Her animals have been her therapy during this long ordeal, which began early last year when she was being treated by an orthopedic specialist for a knee that just wasn’t getting better.
“Then it went from my knee to my whole leg,” Charlene said.
When she went to her regular doctor for additional help, a chest x-ray diagnosed her with stage II lung cancer.
After more tests and scans, she learned Oct. 31 there was also cancer present in her brain. The oncologist chose to treat the brain cancer first with five weeks of radiation, followed by the Gamma Knife procedure.
Gamma Knife procedure is a radiation process, but doesn’t involve the use of a “knife” or scalpel. In fact, no incisions are made at all.
Surgery to remove the lower lobe of her left lung, where the cancer was present, was scheduled for Jan. 9.
While undergoing pre-surgery scans, she learned the cancer had spread to both her liver and lymph nodes, and the only option for treatment became chemotherapy.
Charlene has been getting one chemotherapy treatment a month, which lasts for about five hours. She has two treatments left to go.
After her treatments in April and May, she is hoping to have two months off while they decide what her next step will be.
“This kind of cancer can be controlled, but not cured,” Charlene said.
Roy has also been working with Anderson family and friends to form a number of caring heart teams each working on specific projects to make Charlene’s life a little better.
A Caring Heart meals on wheels prepares dinner for Charlene and Bruce every Wednesday fixing whatever she is hungry for.
Then there is a Caring Hearts home care, when someone comes in to help around the house.
The next big team endeavor is called Caring Hearts digging up daisies. It is a project Charlene is very excited about as she loves flowers.

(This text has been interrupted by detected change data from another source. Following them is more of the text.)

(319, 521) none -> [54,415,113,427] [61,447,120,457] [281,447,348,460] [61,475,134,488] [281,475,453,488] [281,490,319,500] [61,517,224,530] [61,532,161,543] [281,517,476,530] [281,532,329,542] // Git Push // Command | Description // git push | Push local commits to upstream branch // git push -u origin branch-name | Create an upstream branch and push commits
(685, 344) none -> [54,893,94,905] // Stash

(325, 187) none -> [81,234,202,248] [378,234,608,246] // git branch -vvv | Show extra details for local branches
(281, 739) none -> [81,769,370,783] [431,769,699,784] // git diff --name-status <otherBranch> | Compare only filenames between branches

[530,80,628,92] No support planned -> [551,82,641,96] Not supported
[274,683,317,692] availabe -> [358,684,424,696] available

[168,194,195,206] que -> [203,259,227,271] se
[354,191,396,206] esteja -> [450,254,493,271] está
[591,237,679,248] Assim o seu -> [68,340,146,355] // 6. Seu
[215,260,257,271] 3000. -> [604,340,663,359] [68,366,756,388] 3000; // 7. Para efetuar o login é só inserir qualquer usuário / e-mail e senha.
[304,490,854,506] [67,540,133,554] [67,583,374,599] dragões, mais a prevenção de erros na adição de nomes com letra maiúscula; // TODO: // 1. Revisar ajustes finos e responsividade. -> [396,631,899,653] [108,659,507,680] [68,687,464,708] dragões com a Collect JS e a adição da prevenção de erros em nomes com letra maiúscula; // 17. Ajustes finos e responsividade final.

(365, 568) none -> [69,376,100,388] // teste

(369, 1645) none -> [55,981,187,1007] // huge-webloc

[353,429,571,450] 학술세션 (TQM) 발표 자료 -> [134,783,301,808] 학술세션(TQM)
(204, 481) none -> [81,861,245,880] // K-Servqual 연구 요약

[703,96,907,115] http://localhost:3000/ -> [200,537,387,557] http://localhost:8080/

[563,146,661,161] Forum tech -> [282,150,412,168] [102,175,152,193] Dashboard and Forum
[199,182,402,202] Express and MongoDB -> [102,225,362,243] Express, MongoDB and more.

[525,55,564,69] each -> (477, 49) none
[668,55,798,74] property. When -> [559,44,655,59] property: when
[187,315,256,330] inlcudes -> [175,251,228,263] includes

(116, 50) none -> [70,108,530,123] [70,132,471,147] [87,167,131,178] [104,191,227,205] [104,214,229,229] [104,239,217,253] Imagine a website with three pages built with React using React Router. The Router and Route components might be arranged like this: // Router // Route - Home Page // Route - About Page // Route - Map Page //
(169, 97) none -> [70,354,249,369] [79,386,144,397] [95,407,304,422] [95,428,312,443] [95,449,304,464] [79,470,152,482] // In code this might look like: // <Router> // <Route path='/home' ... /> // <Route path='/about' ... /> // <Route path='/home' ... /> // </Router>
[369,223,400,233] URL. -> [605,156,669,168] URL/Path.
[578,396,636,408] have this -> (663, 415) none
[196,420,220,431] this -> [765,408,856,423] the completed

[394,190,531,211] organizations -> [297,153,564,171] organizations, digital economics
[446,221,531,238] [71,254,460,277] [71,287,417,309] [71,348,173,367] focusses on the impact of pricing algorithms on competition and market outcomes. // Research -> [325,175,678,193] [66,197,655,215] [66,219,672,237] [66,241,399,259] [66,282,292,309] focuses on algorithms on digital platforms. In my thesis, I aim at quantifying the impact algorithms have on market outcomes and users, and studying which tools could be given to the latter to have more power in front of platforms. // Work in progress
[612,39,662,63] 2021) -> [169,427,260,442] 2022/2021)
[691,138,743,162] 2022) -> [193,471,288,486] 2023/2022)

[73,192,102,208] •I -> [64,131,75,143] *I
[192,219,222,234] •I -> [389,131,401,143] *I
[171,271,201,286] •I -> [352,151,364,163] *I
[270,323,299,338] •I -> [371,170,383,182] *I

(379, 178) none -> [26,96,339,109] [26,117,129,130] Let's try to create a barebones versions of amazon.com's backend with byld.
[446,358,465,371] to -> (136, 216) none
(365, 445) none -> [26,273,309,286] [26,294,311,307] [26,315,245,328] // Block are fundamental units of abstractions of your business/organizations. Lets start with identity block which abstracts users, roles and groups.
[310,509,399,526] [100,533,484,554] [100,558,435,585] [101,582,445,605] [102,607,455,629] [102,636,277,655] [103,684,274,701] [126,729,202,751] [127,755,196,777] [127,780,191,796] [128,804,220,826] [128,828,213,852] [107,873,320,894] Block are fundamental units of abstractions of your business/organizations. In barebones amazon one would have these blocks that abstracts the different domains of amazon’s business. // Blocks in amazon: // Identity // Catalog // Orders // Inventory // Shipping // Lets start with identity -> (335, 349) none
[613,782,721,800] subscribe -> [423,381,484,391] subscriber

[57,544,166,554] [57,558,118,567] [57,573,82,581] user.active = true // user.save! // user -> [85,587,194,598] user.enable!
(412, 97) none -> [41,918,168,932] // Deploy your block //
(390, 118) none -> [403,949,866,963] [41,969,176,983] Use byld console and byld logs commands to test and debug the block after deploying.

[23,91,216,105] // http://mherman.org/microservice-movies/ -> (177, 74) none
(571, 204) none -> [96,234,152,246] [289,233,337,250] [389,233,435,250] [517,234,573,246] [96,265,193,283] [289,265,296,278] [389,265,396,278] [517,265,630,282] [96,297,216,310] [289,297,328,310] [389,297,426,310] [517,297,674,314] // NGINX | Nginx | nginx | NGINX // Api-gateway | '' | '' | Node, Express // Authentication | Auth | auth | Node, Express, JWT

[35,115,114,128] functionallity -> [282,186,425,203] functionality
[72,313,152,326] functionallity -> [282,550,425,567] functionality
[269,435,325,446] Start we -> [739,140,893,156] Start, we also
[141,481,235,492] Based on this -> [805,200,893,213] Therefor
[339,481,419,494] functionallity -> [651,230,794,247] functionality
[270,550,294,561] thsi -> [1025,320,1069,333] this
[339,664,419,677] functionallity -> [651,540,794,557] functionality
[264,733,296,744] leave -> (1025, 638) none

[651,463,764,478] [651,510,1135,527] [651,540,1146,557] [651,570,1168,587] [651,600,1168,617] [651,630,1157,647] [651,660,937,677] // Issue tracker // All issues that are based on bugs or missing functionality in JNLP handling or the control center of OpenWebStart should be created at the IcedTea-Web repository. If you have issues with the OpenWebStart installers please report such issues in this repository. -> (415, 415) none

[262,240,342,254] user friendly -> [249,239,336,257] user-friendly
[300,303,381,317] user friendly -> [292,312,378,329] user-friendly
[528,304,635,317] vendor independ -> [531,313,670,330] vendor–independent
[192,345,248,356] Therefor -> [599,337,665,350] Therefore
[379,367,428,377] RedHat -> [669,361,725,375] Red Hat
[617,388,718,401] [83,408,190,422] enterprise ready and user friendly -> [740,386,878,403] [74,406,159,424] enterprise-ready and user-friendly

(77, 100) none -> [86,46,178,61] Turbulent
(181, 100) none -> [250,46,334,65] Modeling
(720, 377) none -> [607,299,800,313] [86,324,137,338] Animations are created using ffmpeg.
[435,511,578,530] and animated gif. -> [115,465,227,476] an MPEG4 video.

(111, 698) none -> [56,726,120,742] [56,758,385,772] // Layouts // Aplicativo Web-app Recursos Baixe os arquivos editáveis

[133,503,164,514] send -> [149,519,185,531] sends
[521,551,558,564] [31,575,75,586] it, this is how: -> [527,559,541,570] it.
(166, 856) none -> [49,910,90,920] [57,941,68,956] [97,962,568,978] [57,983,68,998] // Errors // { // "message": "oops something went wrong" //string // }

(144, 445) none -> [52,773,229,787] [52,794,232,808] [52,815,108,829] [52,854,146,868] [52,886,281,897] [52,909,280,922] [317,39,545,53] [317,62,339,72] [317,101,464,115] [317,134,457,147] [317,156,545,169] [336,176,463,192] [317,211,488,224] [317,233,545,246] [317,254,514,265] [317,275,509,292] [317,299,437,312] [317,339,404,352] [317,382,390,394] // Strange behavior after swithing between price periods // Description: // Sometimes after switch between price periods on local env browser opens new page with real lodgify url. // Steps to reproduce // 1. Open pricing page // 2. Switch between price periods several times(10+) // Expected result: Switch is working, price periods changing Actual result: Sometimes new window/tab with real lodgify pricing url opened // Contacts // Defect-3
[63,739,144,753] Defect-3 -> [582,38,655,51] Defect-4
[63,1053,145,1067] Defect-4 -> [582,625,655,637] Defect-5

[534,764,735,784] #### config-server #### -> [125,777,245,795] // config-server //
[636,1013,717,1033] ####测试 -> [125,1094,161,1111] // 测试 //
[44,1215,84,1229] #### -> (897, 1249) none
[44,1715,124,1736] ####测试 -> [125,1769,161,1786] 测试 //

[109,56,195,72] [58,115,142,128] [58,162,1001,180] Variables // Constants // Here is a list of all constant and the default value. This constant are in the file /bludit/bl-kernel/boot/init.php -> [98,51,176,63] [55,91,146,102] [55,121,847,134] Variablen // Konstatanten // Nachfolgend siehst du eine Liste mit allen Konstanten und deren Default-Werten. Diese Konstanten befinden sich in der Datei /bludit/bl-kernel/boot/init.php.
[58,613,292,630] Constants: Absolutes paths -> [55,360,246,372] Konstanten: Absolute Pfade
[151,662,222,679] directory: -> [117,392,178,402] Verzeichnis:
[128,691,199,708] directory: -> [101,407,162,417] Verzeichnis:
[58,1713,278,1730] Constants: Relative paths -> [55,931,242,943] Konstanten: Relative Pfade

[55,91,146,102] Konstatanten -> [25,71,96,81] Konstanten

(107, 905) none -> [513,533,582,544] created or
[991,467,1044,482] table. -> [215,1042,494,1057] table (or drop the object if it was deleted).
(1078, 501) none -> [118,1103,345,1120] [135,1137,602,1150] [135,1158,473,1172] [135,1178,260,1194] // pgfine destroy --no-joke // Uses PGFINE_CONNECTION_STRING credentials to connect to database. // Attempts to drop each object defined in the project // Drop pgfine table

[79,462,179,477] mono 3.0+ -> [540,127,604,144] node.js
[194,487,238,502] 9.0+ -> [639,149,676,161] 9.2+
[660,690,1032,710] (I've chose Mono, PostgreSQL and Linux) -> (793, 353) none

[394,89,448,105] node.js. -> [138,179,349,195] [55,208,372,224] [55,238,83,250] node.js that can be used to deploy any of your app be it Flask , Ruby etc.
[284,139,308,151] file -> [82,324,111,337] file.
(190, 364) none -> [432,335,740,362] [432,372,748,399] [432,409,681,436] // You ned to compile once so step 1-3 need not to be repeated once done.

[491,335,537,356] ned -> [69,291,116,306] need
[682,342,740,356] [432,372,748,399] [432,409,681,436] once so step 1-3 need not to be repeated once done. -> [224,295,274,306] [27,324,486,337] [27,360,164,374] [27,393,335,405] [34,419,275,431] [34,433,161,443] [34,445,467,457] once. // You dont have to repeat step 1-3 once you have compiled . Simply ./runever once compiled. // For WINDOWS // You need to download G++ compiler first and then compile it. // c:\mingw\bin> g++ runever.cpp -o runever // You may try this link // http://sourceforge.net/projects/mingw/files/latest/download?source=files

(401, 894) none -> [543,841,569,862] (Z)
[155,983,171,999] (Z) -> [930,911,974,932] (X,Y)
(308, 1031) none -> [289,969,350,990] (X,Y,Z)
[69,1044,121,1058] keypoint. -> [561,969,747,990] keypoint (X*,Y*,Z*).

Charlene estimates she plants between 300 and 500 flowers annually “a lot of petunias.”
“We have a group set to plant a new garden, and most of the girls that have volunteered to come are into gardening,” Charlene added.
If you would like to help Charlene, check out her web site at www.carepages.com and under “visit,” type in caringhearts.
Bruce and Charlene have two daughters:
• Christene who is married to Joel Karels. They live in Winsted with their four children Aleksey, 13, Tucker, 7, Rylan, 3, Josie, 7 months.
• Courtney who lives in Hutchinson with her daughter Cora, 2.